Code change snippets:
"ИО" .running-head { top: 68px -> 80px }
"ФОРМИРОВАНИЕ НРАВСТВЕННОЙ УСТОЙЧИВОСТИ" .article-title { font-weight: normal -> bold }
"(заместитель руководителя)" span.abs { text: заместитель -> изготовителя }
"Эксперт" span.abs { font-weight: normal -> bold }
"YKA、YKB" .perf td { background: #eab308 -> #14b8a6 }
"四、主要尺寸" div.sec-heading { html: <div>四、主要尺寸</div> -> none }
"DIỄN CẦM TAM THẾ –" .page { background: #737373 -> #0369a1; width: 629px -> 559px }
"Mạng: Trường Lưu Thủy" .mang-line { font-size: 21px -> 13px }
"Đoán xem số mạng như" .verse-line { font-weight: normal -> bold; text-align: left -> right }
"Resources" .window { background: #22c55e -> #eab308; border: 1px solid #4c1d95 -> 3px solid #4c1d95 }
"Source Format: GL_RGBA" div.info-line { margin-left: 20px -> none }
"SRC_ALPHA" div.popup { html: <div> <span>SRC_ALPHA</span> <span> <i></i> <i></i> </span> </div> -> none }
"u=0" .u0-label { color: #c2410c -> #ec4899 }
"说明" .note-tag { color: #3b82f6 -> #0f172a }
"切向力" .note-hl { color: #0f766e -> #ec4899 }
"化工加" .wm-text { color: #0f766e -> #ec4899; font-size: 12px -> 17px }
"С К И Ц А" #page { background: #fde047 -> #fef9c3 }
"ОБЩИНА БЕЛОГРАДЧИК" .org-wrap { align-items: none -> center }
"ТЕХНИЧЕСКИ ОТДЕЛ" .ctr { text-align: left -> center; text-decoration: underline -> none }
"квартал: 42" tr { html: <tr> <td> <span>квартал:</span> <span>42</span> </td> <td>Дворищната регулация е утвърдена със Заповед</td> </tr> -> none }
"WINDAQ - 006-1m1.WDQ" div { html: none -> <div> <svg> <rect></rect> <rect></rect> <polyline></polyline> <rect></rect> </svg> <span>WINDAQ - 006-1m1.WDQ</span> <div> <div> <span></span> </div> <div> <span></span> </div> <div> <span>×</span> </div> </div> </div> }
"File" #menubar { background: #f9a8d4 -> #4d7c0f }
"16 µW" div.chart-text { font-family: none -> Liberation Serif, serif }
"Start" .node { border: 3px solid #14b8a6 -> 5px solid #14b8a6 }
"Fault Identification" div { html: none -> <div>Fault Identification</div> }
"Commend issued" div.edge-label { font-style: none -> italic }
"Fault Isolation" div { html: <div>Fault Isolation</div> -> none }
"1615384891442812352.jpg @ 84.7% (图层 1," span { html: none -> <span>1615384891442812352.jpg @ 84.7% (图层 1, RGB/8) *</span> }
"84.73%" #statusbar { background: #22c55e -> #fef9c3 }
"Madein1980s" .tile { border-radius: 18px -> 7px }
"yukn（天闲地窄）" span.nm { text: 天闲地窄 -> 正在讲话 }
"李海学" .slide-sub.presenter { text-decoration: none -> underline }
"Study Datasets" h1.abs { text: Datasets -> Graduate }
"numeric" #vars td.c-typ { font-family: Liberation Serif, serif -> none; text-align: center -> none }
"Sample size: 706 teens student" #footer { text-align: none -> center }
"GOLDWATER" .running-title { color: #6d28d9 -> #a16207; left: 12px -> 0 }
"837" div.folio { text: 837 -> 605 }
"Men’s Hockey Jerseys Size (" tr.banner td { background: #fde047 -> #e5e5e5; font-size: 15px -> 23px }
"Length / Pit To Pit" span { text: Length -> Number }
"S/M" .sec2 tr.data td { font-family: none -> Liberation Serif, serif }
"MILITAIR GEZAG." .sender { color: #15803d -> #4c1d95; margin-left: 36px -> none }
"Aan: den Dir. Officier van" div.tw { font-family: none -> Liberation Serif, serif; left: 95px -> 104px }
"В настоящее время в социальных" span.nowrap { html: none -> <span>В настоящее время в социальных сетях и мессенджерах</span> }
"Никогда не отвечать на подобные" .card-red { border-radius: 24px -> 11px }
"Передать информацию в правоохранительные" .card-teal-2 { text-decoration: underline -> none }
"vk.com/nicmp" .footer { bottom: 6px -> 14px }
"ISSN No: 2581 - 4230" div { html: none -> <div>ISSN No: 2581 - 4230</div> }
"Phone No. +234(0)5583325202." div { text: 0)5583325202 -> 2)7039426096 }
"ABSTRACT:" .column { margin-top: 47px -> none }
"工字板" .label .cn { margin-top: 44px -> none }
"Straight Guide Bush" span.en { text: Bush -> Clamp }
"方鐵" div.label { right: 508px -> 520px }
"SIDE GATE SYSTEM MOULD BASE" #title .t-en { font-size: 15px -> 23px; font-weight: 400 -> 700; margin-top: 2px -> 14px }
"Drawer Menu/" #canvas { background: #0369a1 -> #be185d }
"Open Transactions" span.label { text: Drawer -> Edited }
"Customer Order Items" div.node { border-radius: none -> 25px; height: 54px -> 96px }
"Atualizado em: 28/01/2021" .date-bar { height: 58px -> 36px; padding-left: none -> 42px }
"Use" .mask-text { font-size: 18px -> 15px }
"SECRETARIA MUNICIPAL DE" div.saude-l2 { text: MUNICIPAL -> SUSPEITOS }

#### EXERCISE PROMPT:
The task calls for all lines in the entries that hold "label".

#### COMPLETED EXERCISE:
"u=0" .u0-label { color: #c2410c -> #ec4899 }
"Commend issued" div.edge-label { font-style: none -> italic }
"工字板" .label .cn { margin-top: 44px -> none }
"方鐵" div.label { right: 508px -> 520px }
"Open Transactions" span.label { text: Drawer -> Edited }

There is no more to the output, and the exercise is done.